Please help me. I have a 16 year old daughter who will be 17 in
October. She is the light of my life. My husband travels a lot and so
we have been on our own a lot in the last 16 years. She is my best
friend and I love her with all my heart.
She is a great kid. The only area of concern is her grades. She has
great potential but doesn't apply herself. Her "social life" gets in
the way. I have had her phone line disconnected because she was
spending so much time on the phone, she was getting frustrated with
herself and was in tears because of the pressure she put on herself.
She spends a lot of time on the computer talking to her friends. I
think she spends too much time on it but my husband says at least she is
at home.
She is an only child and I am having a terrible time letting go. If
anything ever happened to her, I don't think I could go on. A lot of
her friends have their licenses and a lot of them have their own cars
even though they are only 16 or 17 years old. She took driver ed and
passed the course and we let her drive a lot with us. I told her she
couldn't get her license until after the first marking period and we saw
her grades. She failed 3 courses last year and spent our summer in
summer school.
I just let her go out on her first date a few months ago, but only
because I have known the boy and his family since he was a baby. I know
that she is going to want to go out this year, but again, I can't let
go. I am open to any suggestions.
Thank you.
That is a difficult situation to be in: one daughter and alone with her
much of the time. I don't envy you, but there must be a way of coping
with your particular problem.
It's too late to suggest you have more than one child, but it's not too
late to suggest that you have more than one interest in your life.
Your husband may be away a lot now, but when he retires he will be
around more and perhaps it's not too soon to be planning for what you
two will do when that time comes. But that's in the future; your problem
is today.
You have managed to control your child's life so tightly that she has
only dated one boy, and that one was your own choice. That's amazing!
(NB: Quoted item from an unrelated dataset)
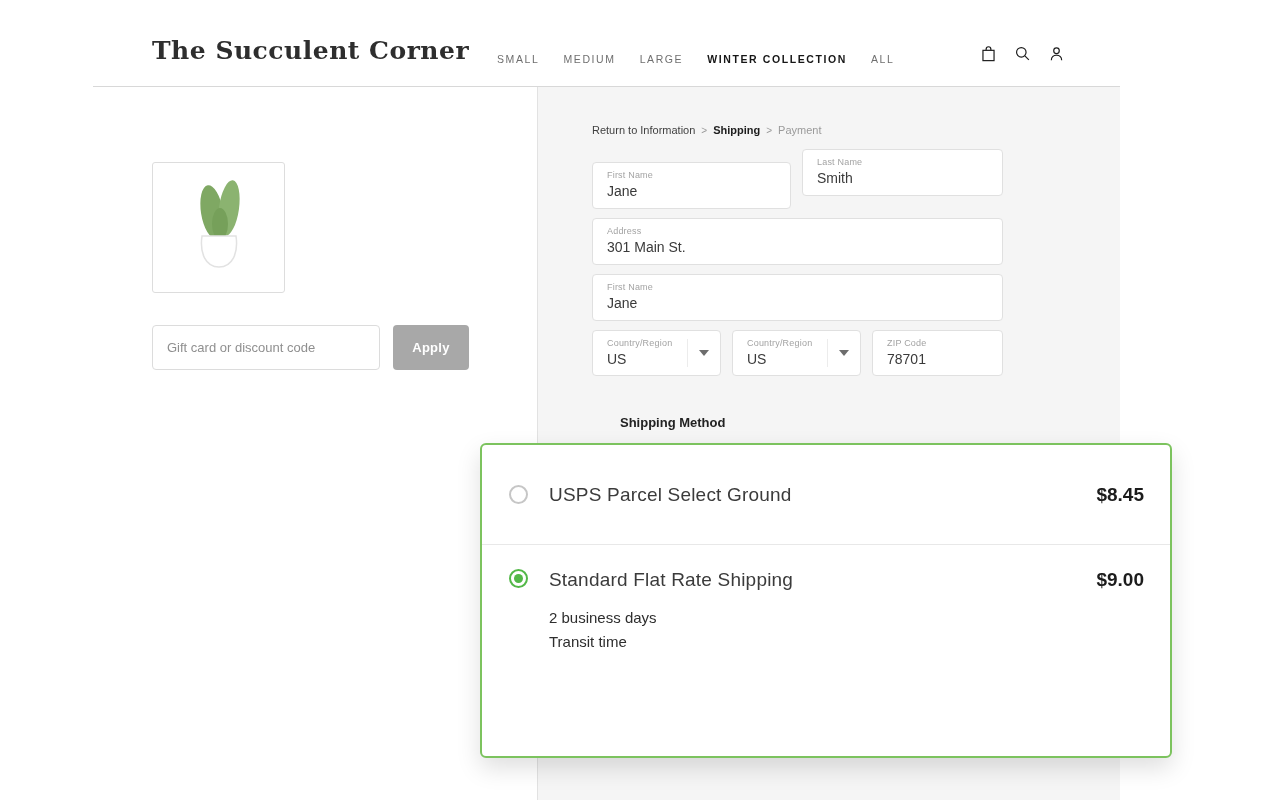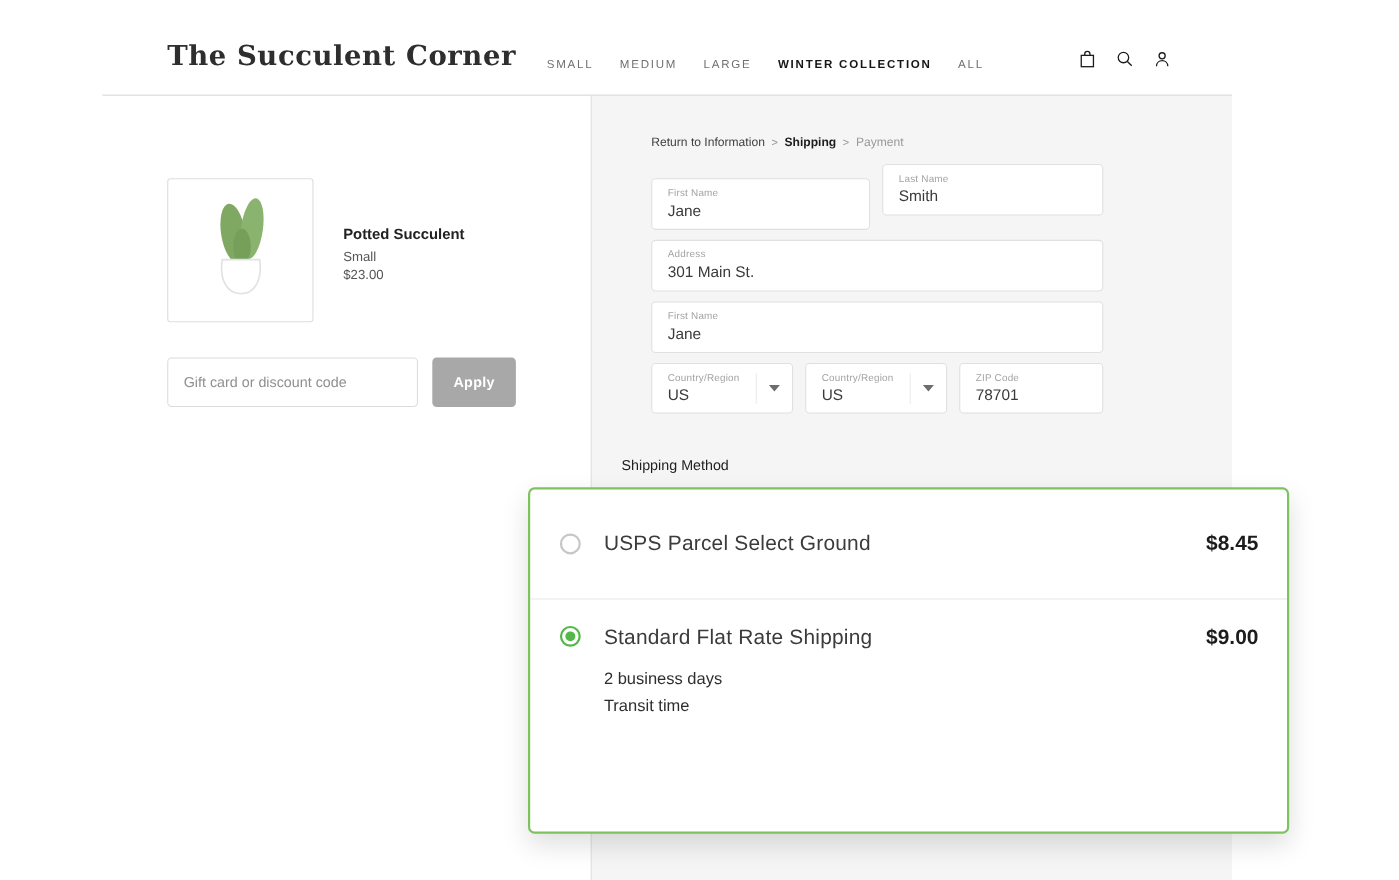"Potted Succulent" div.product-info { html: <div> <div>Potted Succulent</div> <div>Small</div> <div>$23.00</div> </div> -> none }
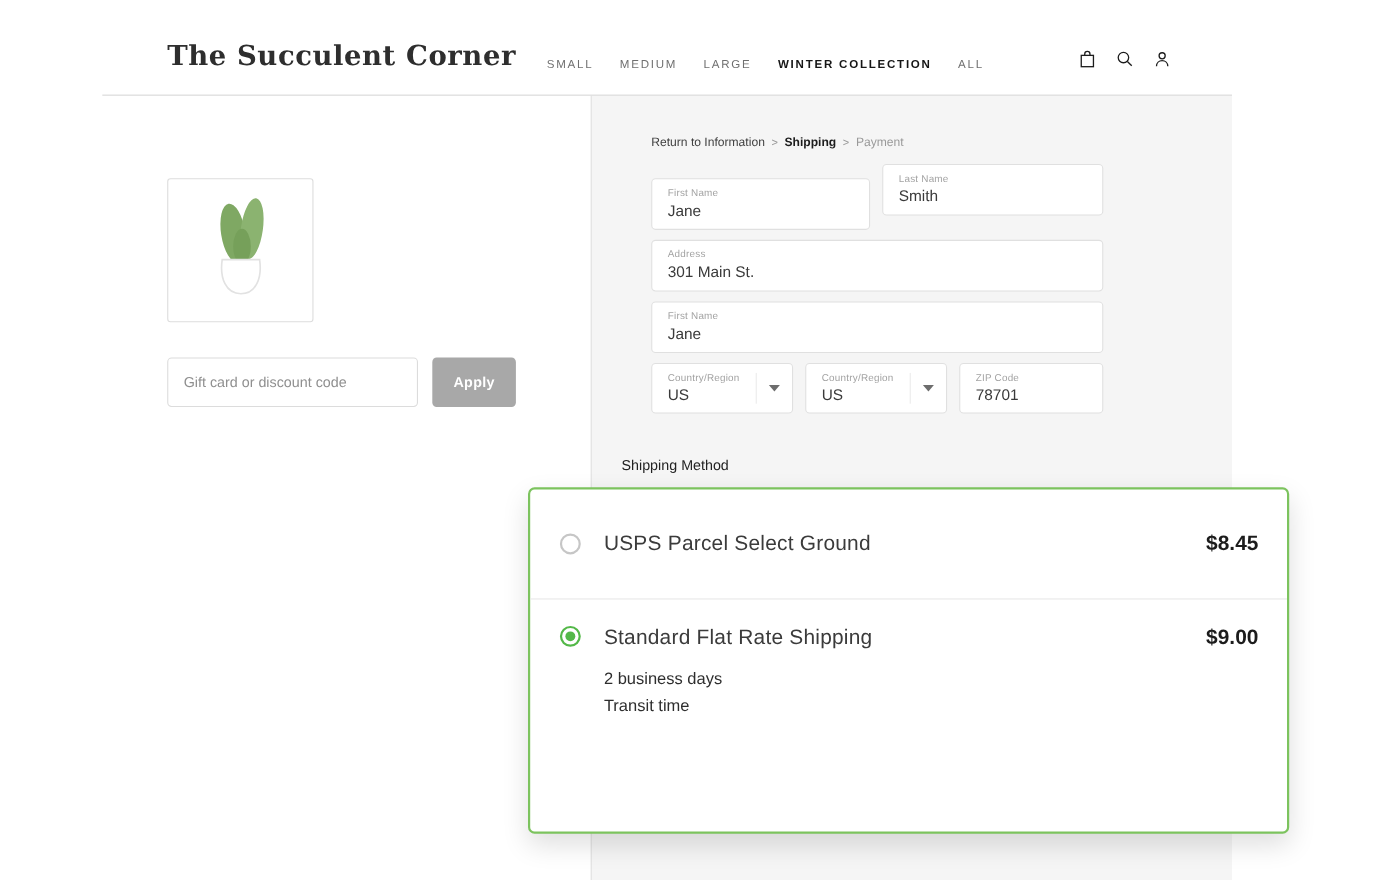"Shipping Method" .ship-heading { font-weight: 400 -> 700; left: 565px -> 620px }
Removing your daughter's phone seems to me like an unusual punishment
and I wonder what terrible crime on her part brought that on. At least
she has internet contact with friends, so she's not entirely alone with
her overprotective mother.
If it's her school work that is stressing her out, I think you should
discuss that with her teachers, or the guidance counsellor at her
school, or maybe just forget it and don't press her to get good grades.
There are more important things than school marks, especially if getting
them makes a person sick.
If the stress comes from her relationship with you it will be up to you
to make some changes right away. It might simply be a case of needing
more space for herself.
At her age she could suddenly rebel and that would be the end of your
wonderful mother-daughter twosome, so try not to strangle her with your
need to mother her forever. She is an adult, recognize that fact. Don't
do anything to disrespect it. She also will find friends who are more
important to her than you are. Facing that probability will be very hard
on you, but it will happen so don't let it shock you when it happens..
The end result of your daughter growing up will be that you will have to
have much more in your life than your child. You owe it to yourself to
pick up your life and make it exciting. Do you want to paint? Would you
like to build things? How about studying interior decorating and doing a
job on your own home?
Have you traveled? Does a bus tour sound like fun? All these things
bring you into contact with interesting people and there are plenty of
folk out there, just like you, who would cherish new friendships.
Sing in a choir. Volunteer at the hospital, at the senior's center, at
the library, at the soup kitchen, or at the school. Find something
intriguing to do that will make your daughter proud of you, as an
individual doing interesting and worthwhile things, not just as a doting
mother.
What I'm saying is that you must face life without that child under your
wing because her childhood will not last forever. In fact, it is over
right now.
Life is a lot more than just raising a child.
I wish you many more years of a different sort of usefulness.